The first goal is ending poverty in all its forms everywhere. Goal 5 is to achieve gender equality and empower all women and girls. Many of the other goals relate to stopping climate change and to sustainability. NEJA is fighting for the implementation of these goals.
Participants in the Academy learned about public speaking, writing, poster canvases, informational tables, and telephone outreach, in addition to organizing hybrid film showings, seminars, conferences, and forums. They learned about the importance of building bonds between community leaders and strengthening bridges between organizations to advance the social, health, economic, and environmental justice struggle needed to transform our nation for the future.
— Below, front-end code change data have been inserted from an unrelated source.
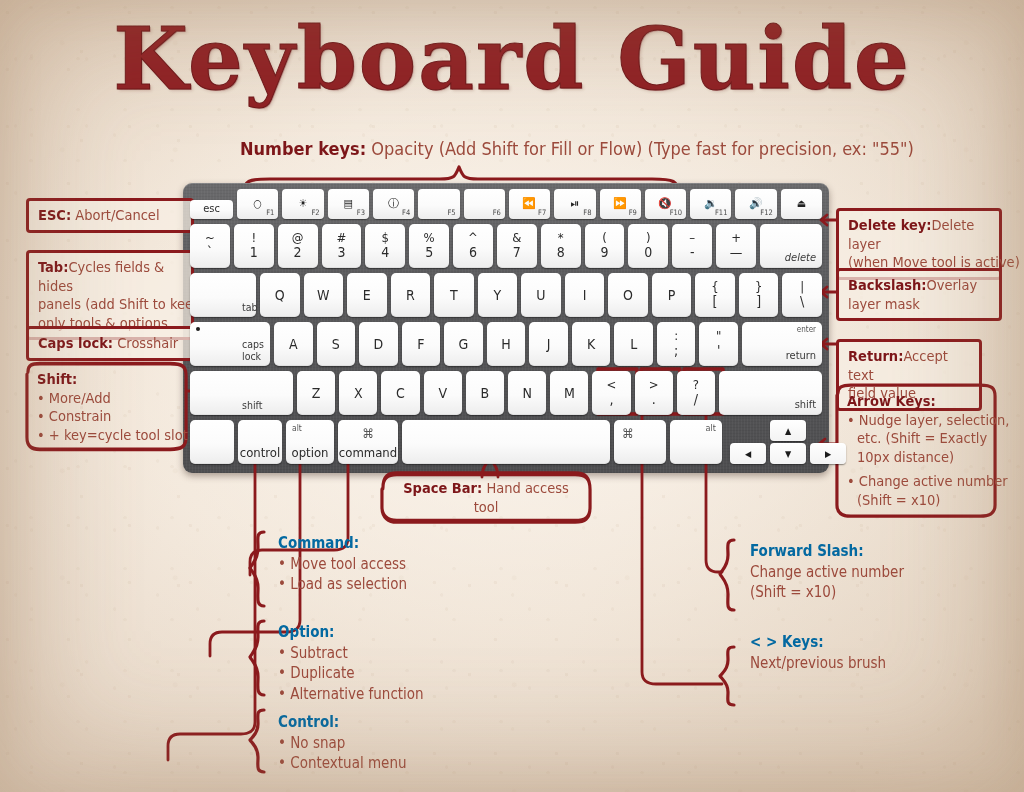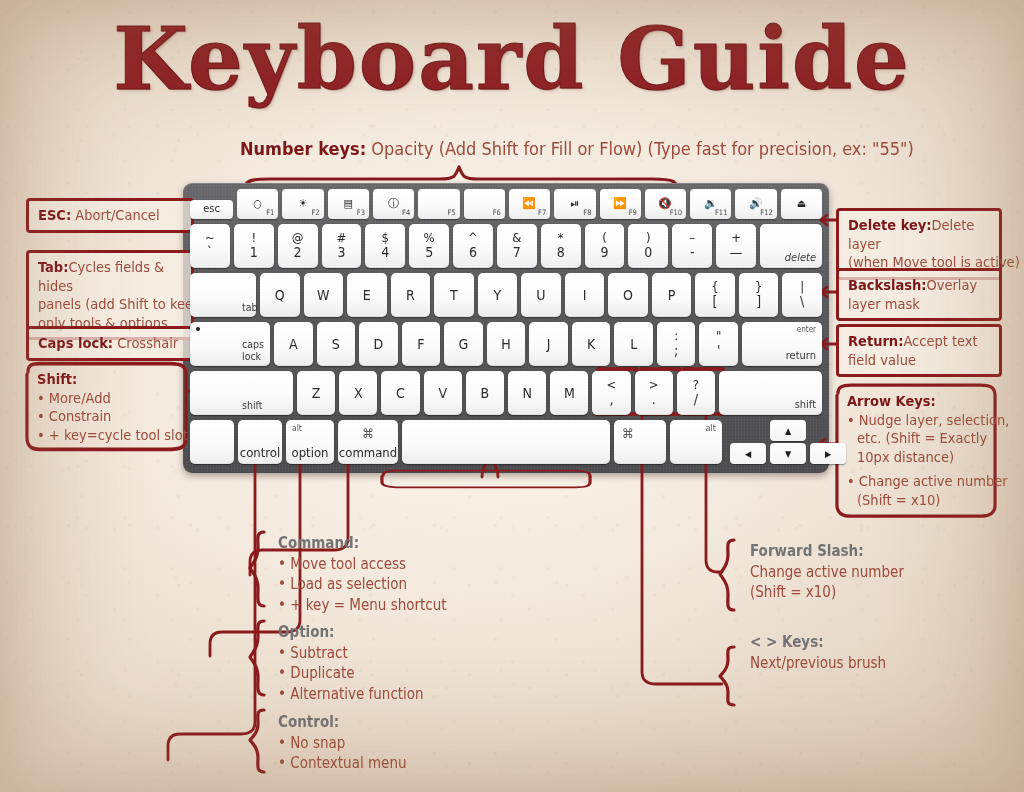--- a/index.html
+++ b/index.html
@@ -149,21 +149,21 @@
   }
   .box.wavy > svg.frame { position:absolute; inset:-4px; width:calc(100% + 8px); height:calc(100% + 8px); overflow:visible; }
   .box.wavy > .inner { position:relative; }
 
   
   .brace-block {
     position:absolute;
     color:#9c4a3c; font-size:15px; line-height:1.38;
     padding-left:16px;
   }
-  .brace-block .lbl { color:#737373; font-weight:700; display:block; }
+  .brace-block .lbl { color:#0369a1; font-weight:700; display:block; }
   .brace-block .li { white-space:nowrap; }
 
   svg.deco { position:absolute; overflow:visible; pointer-events:none; }
   .stroke { fill:none; stroke:#8b1a1d; stroke-width:3.2; stroke-linecap:round; stroke-linejoin:round; }
   .stroke-thin { fill:none; stroke:#8b1a1d; stroke-width:2.8; stroke-linecap:round; stroke-linejoin:round; }
   .hl { fill:none; stroke:#8b1a1d; stroke-width:3.4; stroke-linejoin:round; }
 </style>
 </head>
 <body>
 
@@ -572,21 +572,21 @@
 </svg>
 
 <div class="box" style="left:836px; top:268px; width:166px;">
   <span class="lbl">Backslash:</span><span>Overlay</span>
   <div class="li">layer mask</div>
 </div>
 <svg class="deco" style="left:818px; top:286px; width:26px; height:22px;">
   <path class="stroke-thin" d="M18,6 L4,6 M9,1 L3,6 L9,11"></path>
 </svg>
 
-<div class="box" style="left:836px; top:324px; width:166px;">
+<div class="box" style="left:836px; top:339px; width:146px;">
   <span class="lbl">Return:</span><span>Accept text</span>
   <div class="li">field value</div>
 </div>
 <svg class="deco" style="left:818px; top:338px; width:26px; height:22px;">
   <path class="stroke-thin" d="M18,6 L4,6 M9,1 L3,6 L9,11"></path>
 </svg>
 
 <div class="box wavy" style="left:836px; top:386px; width:160px;">
   <svg class="frame" viewBox="0 0 170 134" preserveAspectRatio="none">
     <path class="stroke" d="M6,11 C6,5 10,3 19,3 L150,3 C162,3 165,6 165,14 L165,120 C165,128 160,131 150,131 L19,131 C10,131 5,128 5,120 L5,13"></path>
@@ -601,20 +601,24 @@
   </div>
 </div>
 <svg class="deco" style="left:816px; top:438px; width:28px; height:22px;">
   <path class="stroke-thin" d="M20,6 L4,6 M9,1 L3,6 L9,11"></path>
 </svg>
 
 <div class="box wavy" style="left:381px; top:473px; width:210px;">
   <svg class="frame" viewBox="0 0 220 36" preserveAspectRatio="none">
     <path class="stroke" d="M6,12 C6,5 11,3 20,3 L200,3 C211,3 215,6 215,13 L215,24 C215,31 210,33 200,33 L20,33 C11,33 5,30 5,24 L5,13"></path>
   </svg>
+  <div class="inner" style="text-align:center;">
+    <span class="lbl">Space Bar:</span>
+    <span>Hand access tool</span>
+  </div>
 </div>
 <svg class="deco" style="left:460px; top:455px; width:60px; height:24px;">
   <path class="stroke-thin" d="M22,22 C22,12 26,10 30,2 C34,10 38,12 38,22"></path>
 </svg>
 
 <svg class="deco" style="left:150px; top:460px; width:260px; height:320px;">
 
   <path class="stroke-thin" d="M198,0 L198,78 C198,86 193,90 184,90 L112,90 C104,90 100,94 100,102 L100,115"></path>
 
   <path class="stroke-thin" d="M150,0 L150,160 C150,168 145,172 136,172 L72,172 C64,172 60,176 60,184 L60,196"></path>
@@ -622,21 +626,20 @@
   <path class="stroke-thin" d="M105,0 L105,262 C105,270 100,274 91,274 L30,274 C22,274 18,278 18,286 L18,300"></path>
 </svg>
 
 <svg class="deco" style="left:248px; top:530px; width:22px; height:82px;">
   <path class="stroke" d="M16,2 C8,2 10,8 10,18 C10,30 4,34 2,38 C4,42 10,46 10,58 C10,68 8,76 16,76"></path>
 </svg>
 <div class="brace-block" style="left:262px; top:533px;">
   <span class="lbl">Command:</span>
   <div class="li">• <span>Move tool access</span></div>
   <div class="li">• <span>Load as selection</span></div>
-  <div class="li">• <span>+ key = Menu shortcut</span></div>
 </div>
 
 <svg class="deco" style="left:248px; top:619px; width:22px; height:82px;">
   <path class="stroke" d="M16,2 C8,2 10,8 10,18 C10,30 4,34 2,38 C4,42 10,46 10,58 C10,68 8,76 16,76"></path>
 </svg>
 <div class="brace-block" style="left:262px; top:622px;">
   <span class="lbl">Option:</span>
   <div class="li">• <span>Subtract</span></div>
   <div class="li">• <span>Duplicate</span></div>
   <div class="li">• <span>Alternative function</span></div>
“With the majority of San Francisco Bay Area residents still unaware of the danger climate change-caused sea level rise will have on the radioactive and toxic Bayview Hunters Point naval site, or that there is an ongoing and growing struggle to demand the area’s cleanup, we need more trained, community organizers,” Williamson added.
The next Equal Justice Organizer Training Academy will be held the third week of January 2024. It will continue to unite NEJA’s historical base with the ecological catastrophes exacerbating poverty in Bayview Hunters Point and elsewhere across our region, state, and nation.